--- Task ---
Word for word, copy the data that follows and skip its pictures.

--- Input for this task ---
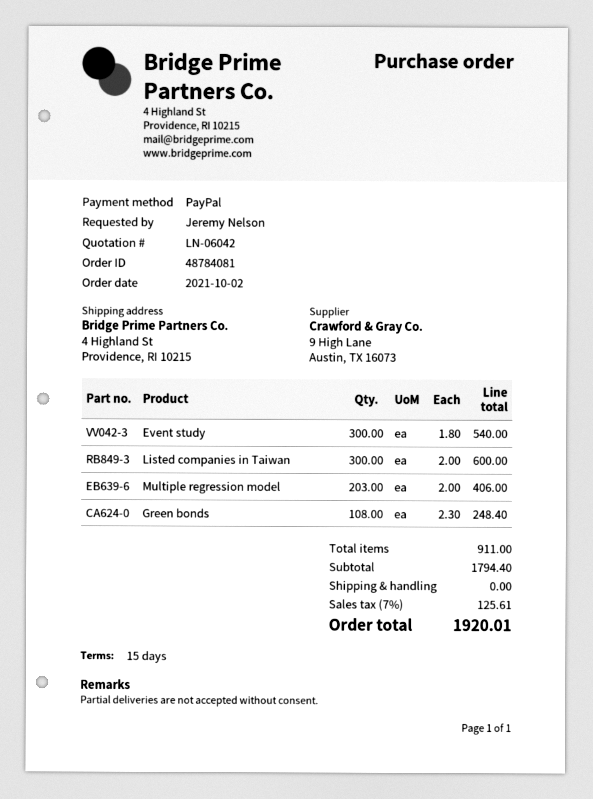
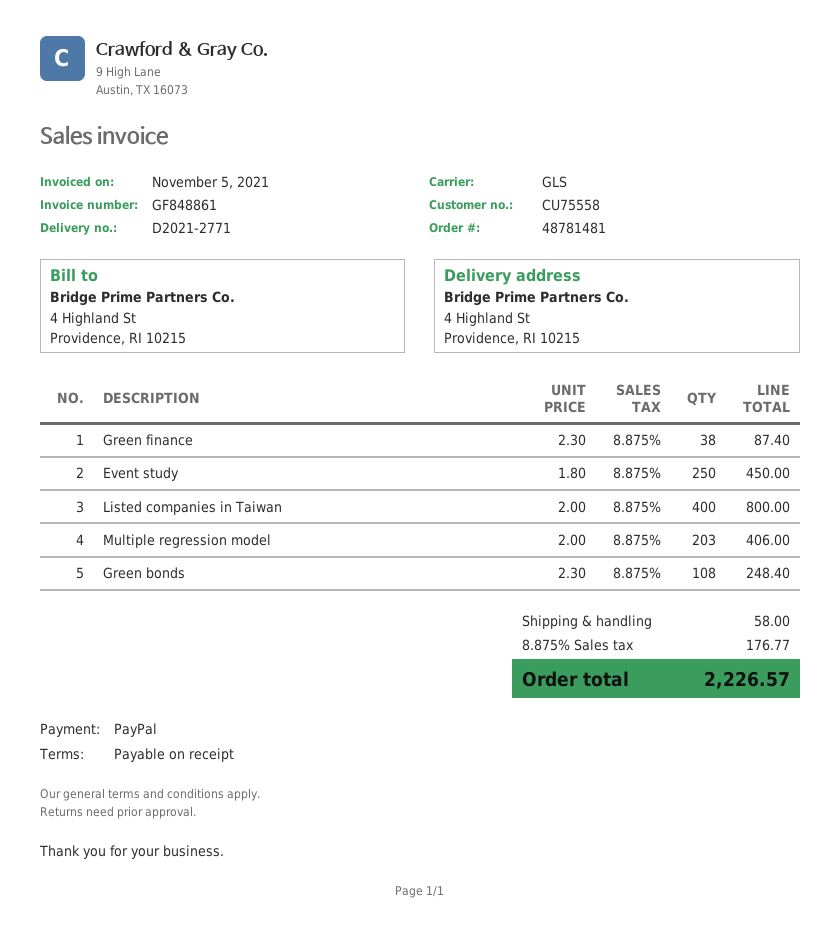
order number: 48784081 -> 48781481
payment terms: 15 days -> on receipt
Event study: 300 x 1.80 = 540.00 -> 250 x 1.80 = 450.00
Listed companies in Taiwan: 300 x 2.00 = 600.00 -> 400 x 2.00 = 800.00
Green finance: none -> 38 x 2.30 = 87.40
shipping: 0.00 -> 58.00
tax: 7% = 125.61 -> 8.875% = 176.77
total: 1920.01 -> 2226.57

--- Result below ---
order number: 48784081 -> 48781481
payment terms: 15 days -> on receipt
Event study: 300 x 1.80 = 540.00 -> 250 x 1.80 = 450.00
Listed companies in Taiwan: 300 x 2.00 = 600.00 -> 400 x 2.00 = 800.00
Green finance: none -> 38 x 2.30 = 87.40
shipping: 0.00 -> 58.00
tax: 7% = 125.61 -> 8.875% = 176.77
total: 1920.01 -> 2226.57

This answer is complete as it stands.